I'm new to digital illustration, and most of the time I struggle when it comes to getting the right values while using colors (and this makes me "waste" soo much time). I see many artists who get already a nice composition or a nice structure/building/environment with just a few brush strokes. is it just experience or there's something I am missing?

This is the first acceptable work I can show you, and by far the best digital illustration I've ever done, completed in about 4/5 hours. I would love to hear your opinion and your criticism (you can be ruthless, tell me everything that's wrong with my current skills!)

Thanks for your patience reading this! I'll embrace everything you've got to say!

As far as people getting nice shapes and structure with very few brush strokes, that's mainly experience there. As you see things more an more clearly in your head, it'll make it easier to put things on the canvas. Another tip would be to start with a big brush first and then work your way down to the details.

Now if you struggle with getting the right values when starting in color, do value paintings first. I recommend doing a line art first. that way your only focusing on your composition and story. Values come second to help reinforce the composition and storytelling but it's the lighting step. You make sure things are lighting up alright before the final pass with colors. When going into the color stage there are a few ways you can approach it. One way is to use gradient maps. If you feel you need more color then you can use adjustment layers.

So long story short break things into simple steps so your not tackling to much at one time like you are with jumping into colors. In time you'll get there, but, in the beginning keep things simple.

As far as this piece goes, it seems really saturated. I'm not exactly sure what the story is here. Is it someone just looking at a sun set? Because of the colors and brush strokes, I wasn't sure if what the character is under is a space ship or some rock structure. Something that needs to be defined for the viewer. The image also feels flat because the depth in the image isn't there. The sun feels really really close to the point I think the character would die. Maybe that's what you were going for. I don't know.

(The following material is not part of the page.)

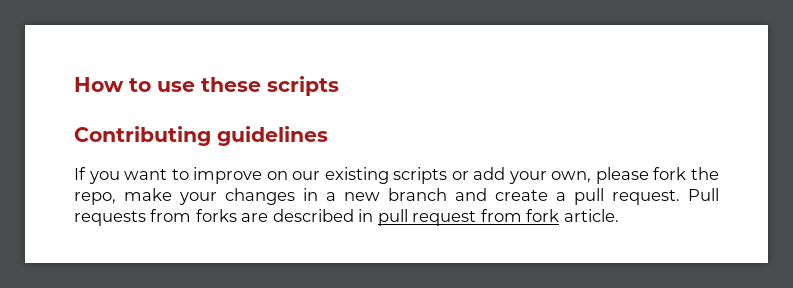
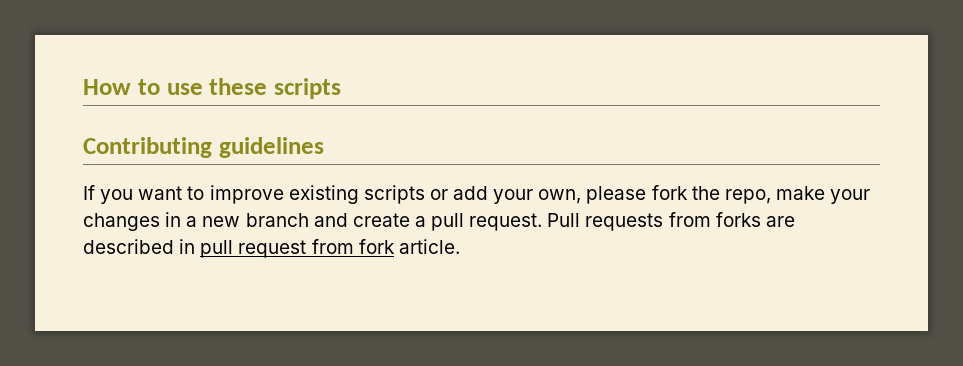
[266,171,321,180] on our -> (284, 194) none

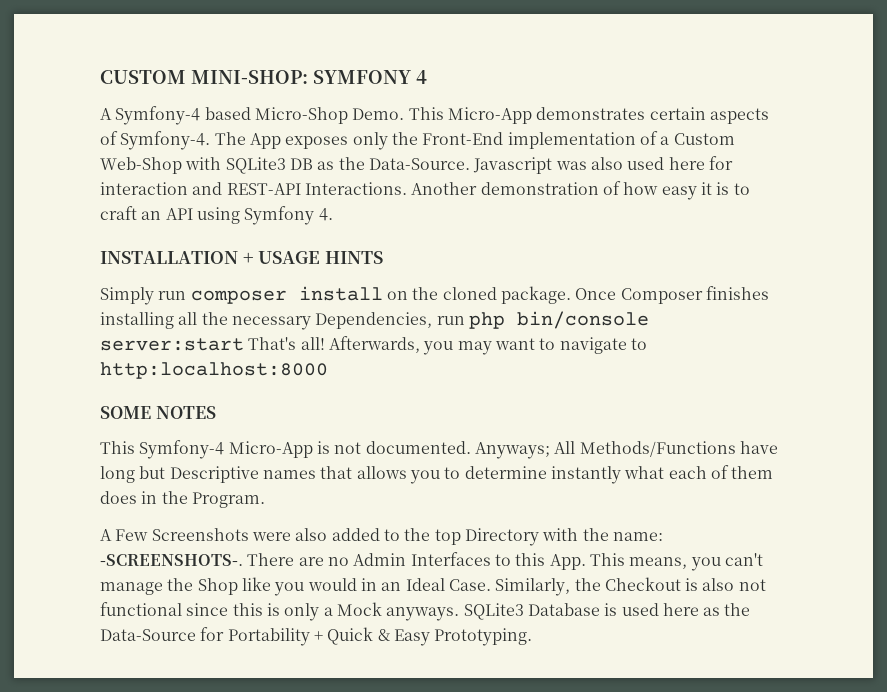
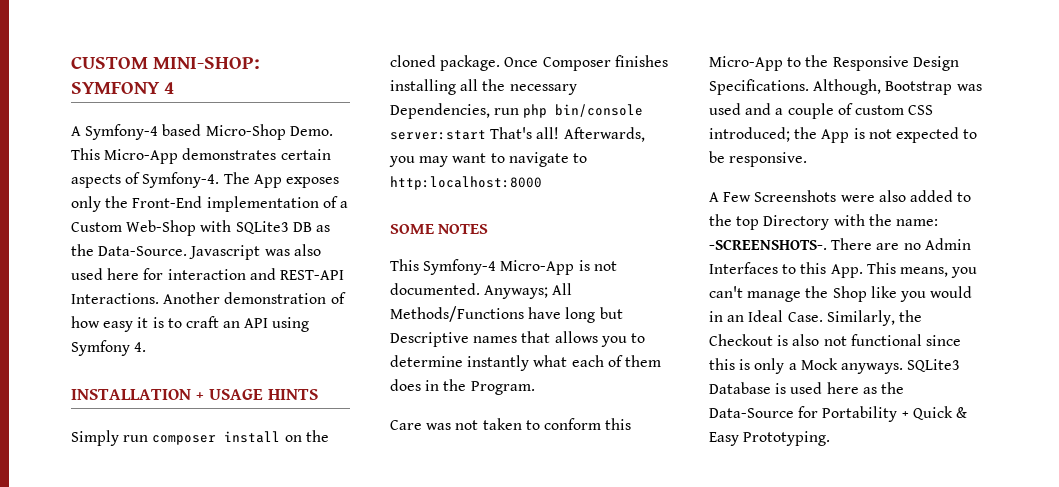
(265, 500) none -> [390,418,632,430] [709,55,959,71] [709,79,982,95] [709,103,934,119] [709,127,978,143] [709,151,808,167] // Care was not taken to conform this Micro-App to the Responsive Design Specifications. Although, Bootstrap was used and a couple of custom CSS introduced; the App is not expected to be responsive.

Other things I think are important to mention is that feel you should practice perspective. Understanding this fundamental would vastly help you. Other than that, you can actually go back and watch Marc's tutorials on shading. Here's one on improving color shading. It's old but still great.

Now this is not a failure. I know I recommend a lot of things and hopefully didn't come off as ruthless because that can be counter productive. One important thing you did was keep me in the piece. You had points of interest which is great.

Welcome to :cb: Happy to have you here. I'm sorry if my post was to long. Keep up the good work. I look forward to seeing how you improve.

Thank you so much for these useful tips!! I'll immediately apply them to my next work and then show it in the forum, maybe in the wip section so people can see my steps and progress.

I don't mind if it the post is long, as long as it's full with useful tips! (which it is!)

I'll be back with a new (and better done) image and again get an opinion of all of you guys :smiley:
Thank you again for your help!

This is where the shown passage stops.